Using machine learning algorithms on genomic data from more than 30,000 people, an international team co-led by researchers at the Garvan Institute of Medical Research has revealed thousands of new regulatory regions that control disease-linked genes. Their data is available to researchers worldwide at eQTLGen Consortium.
“Thanks to the statistical power of this large dataset, we were able to uncover new regulatory regions on the human genome,” says co-senior author Joseph Powell, Director of the Garvan-Weizmann Centre for Cellular Genomics and Deputy Director of the UNSW Cellular Genomics Futures Institute.
“Instead of just cataloguing the regulatory gene locations that were adjacent [cis-eQTLs], we were able to reveal genes that modulated the activity of more distant genes [trans-eQTLs],” he adds.
The findings, published in Nature Genetics, could help identify markers that reveal which patients will benefit most from specific treatments to enable more personalized medicine.
As the researchers write: “eQTL [expression quantitative trait loci] have become a common tool to interpret regulatory mechanism of variants identified by genome-wide association studies (GWAS).”
This study used specialized machine learning algorithms to analyze genomic data from the blood samples of 31,684 individuals from the eQTLGen Consortium dataset. The team then deposited their results there.

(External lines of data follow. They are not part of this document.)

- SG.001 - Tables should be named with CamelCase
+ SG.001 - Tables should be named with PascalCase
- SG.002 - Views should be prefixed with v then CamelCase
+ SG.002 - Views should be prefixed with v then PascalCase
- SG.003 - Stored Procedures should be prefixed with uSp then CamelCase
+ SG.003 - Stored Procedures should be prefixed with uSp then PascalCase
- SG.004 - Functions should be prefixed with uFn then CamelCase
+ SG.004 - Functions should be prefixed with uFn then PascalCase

Out of the millions of genes they investigated, the researchers say they found not only that 88% had a cis-eQTL effect, but that 32% of genes also had a trans-eQTL effect further away in the genome, more than half of which they could assign to a biological impact, such as cardiovascular and immune diseases.
“While it’s clear that genetic variants are almost always a root cause of disease, the mechanism by which they influence disease is far less clear. For instance, while a specific condition may be linked to hundreds of genetic variants, the vast majority contribute to disease by regulating gene activity,” says Powell.

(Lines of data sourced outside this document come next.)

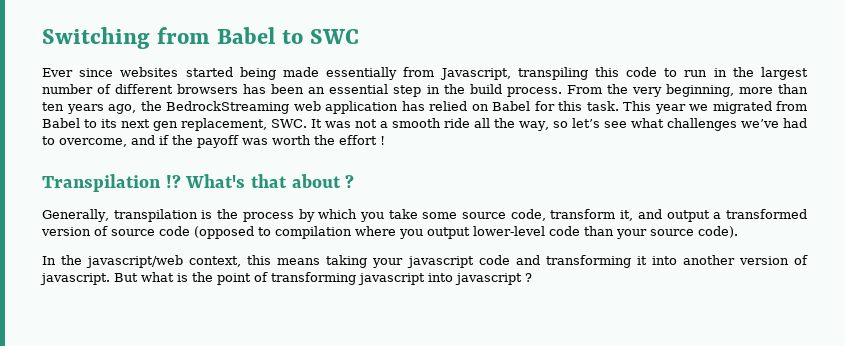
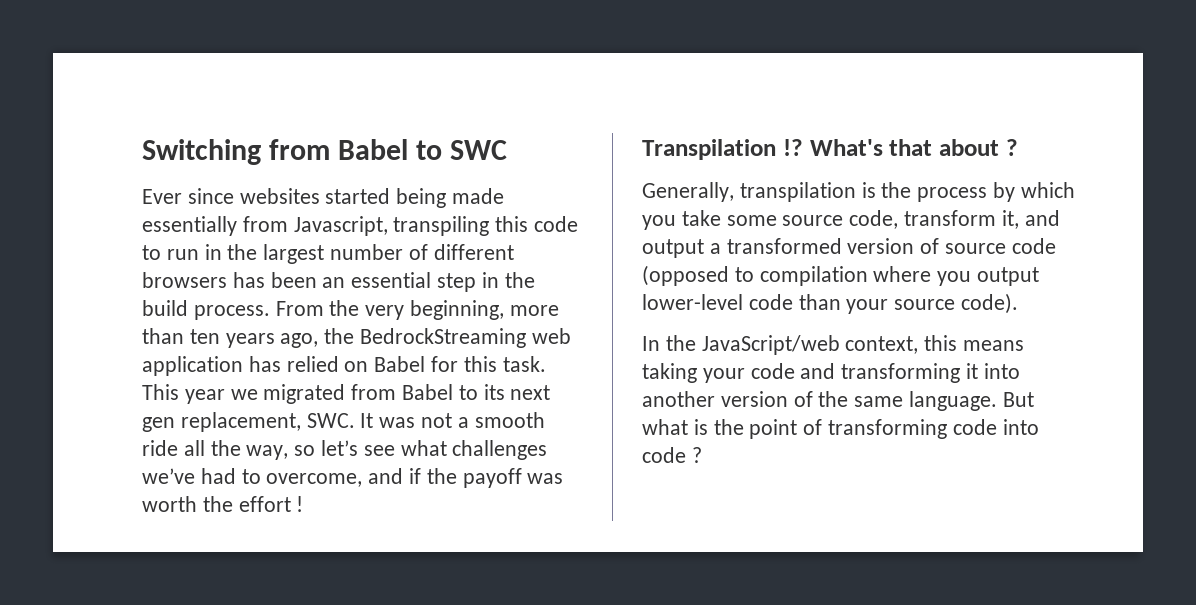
- In the javascript/web context, this means taking your javascript code and transforming it into another version of javascript.
+ In the JavaScript/web context, this means taking your code and transforming it into another version of the same language.
- But what is the point of transforming javascript into javascript ?
+ But what is the point of transforming code into code ?

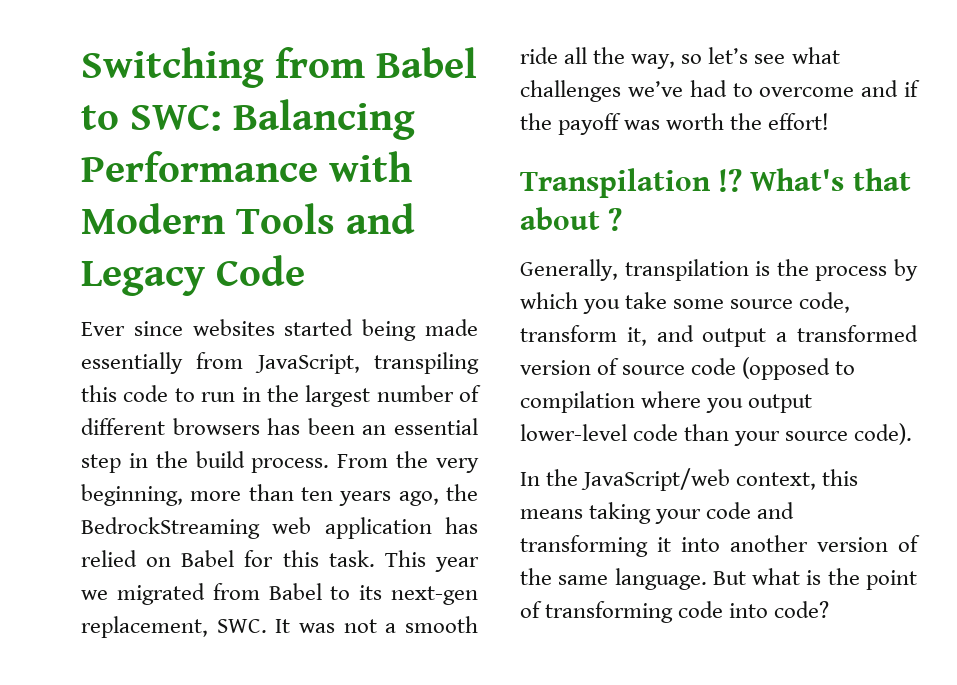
- Switching from Babel to SWC
+ Switching from Babel to SWC: Balancing Performance with Modern Tools and Legacy Code
- Ever since websites started being made essentially from Javascript, transpiling this code to run in the largest number of different browsers has been an essential step in the build process.
+ Ever since websites started being made essentially from JavaScript, transpiling this code to run in the largest number of different browsers has been an essential step in the build process.
- This year we migrated from Babel to its next gen replacement, SWC. It was not a smooth ride all the way, so let’s see what challenges we’ve had to overcome, and if the payoff was worth the effort !
+ This year we migrated from Babel to its next-gen replacement, SWC. It was not a smooth ride all the way, so let’s see what challenges we’ve had to overcome and if the payoff was worth the effort!
- But what is the point of transforming code into code ?
+ But what is the point of transforming code into code?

To study how human genetic variation affects risk of disease, researchers often carry out GWAS, but interpreting the results of these studies is not straight forward. Instead of directly driving disease, many genetic variants instead regulate the activity of genes, influencing how much of a protein is produced. By pinpointing these regulatory regions, eQTLs, researchers are able to better understand which genes directly contribute to disease risk and which could be targeted with precision treatments.

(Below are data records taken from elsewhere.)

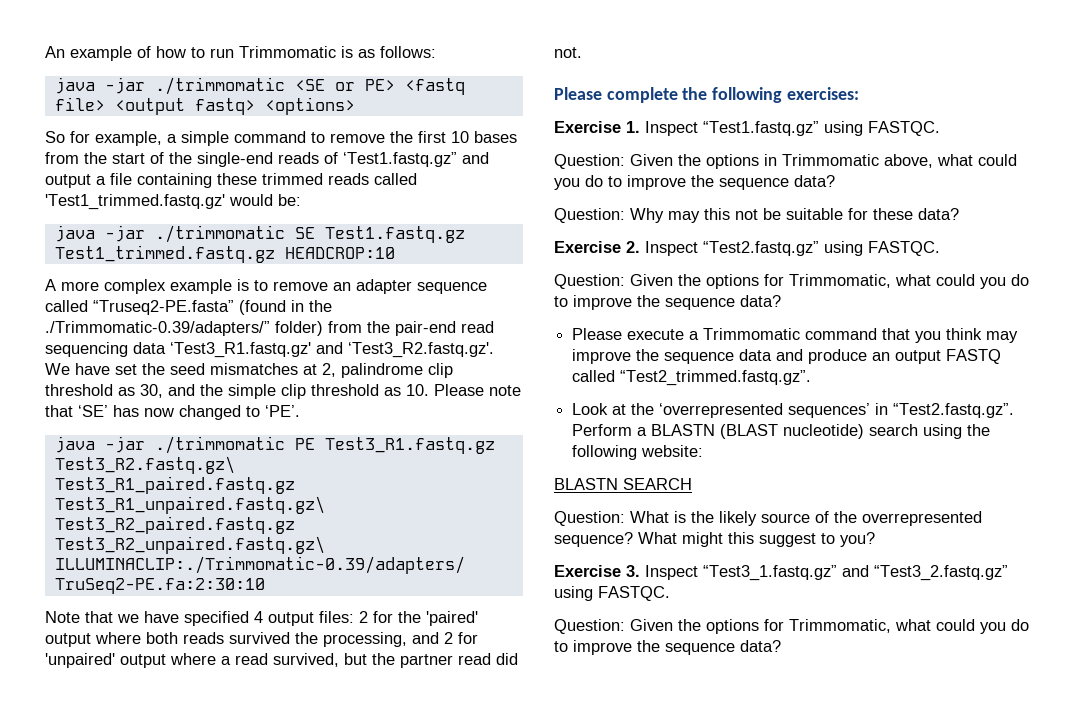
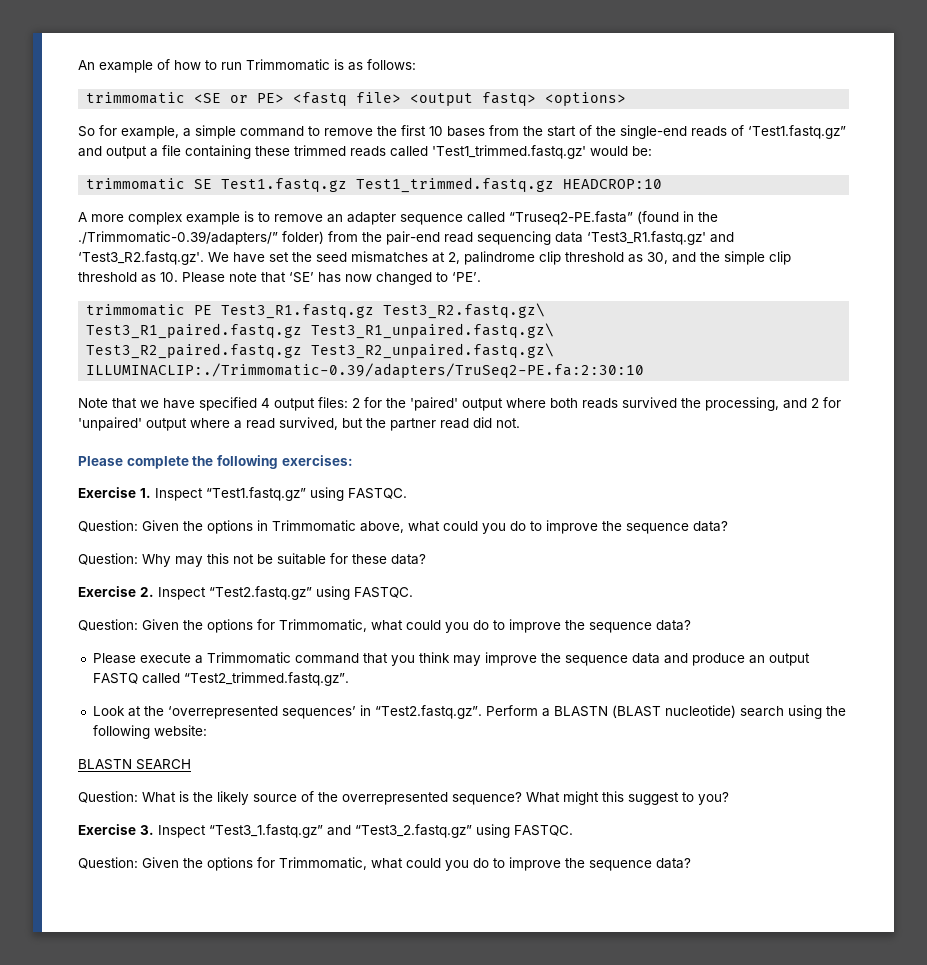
- java -jar ./trimmomatic <SE or PE> <fastq file> <output fastq> <options>
+ trimmomatic <SE or PE> <fastq file> <output fastq> <options>
- java -jar ./trimmomatic SE Test1.fastq.gz Test1_trimmed.fastq.gz HEADCROP:10
+ trimmomatic SE Test1.fastq.gz Test1_trimmed.fastq.gz HEADCROP:10
- java -jar ./trimmomatic PE Test3_R1.fastq.gz Test3_R2.fastq.gz\
+ trimmomatic PE Test3_R1.fastq.gz Test3_R2.fastq.gz\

“In this study we have provided an entirely new view of genetic regulation by uncovering an in-depth picture of how genes and disease are linked. It is the most comprehensive analysis of how human genetic variation affects gene expression to date,” says Powell.
“Our discovery provides researchers an entirely new perspective on their genes of interest, and will help prioritize genes that may be more relevant for therapeutic intervention. It could also lead us to better markers for tracking disease progression and the efficacy of medicines,” says co-senior author Professor Lude Franke from the University Medical Centre Groningen, Netherlands.
“Understanding which genes this regulation ‘converges’ on will be invaluable to identify targets for new potential medicines. If a pharmaceutical company develops a therapy that targets a certain molecule, our resource can help identify how its expression is regulated and if the genetic background of different patients is likely to impact its efficacy,” Franke adds. “What we’ve discovered is an entirely new level of genomic information, providing a deeper understanding of biology and disease.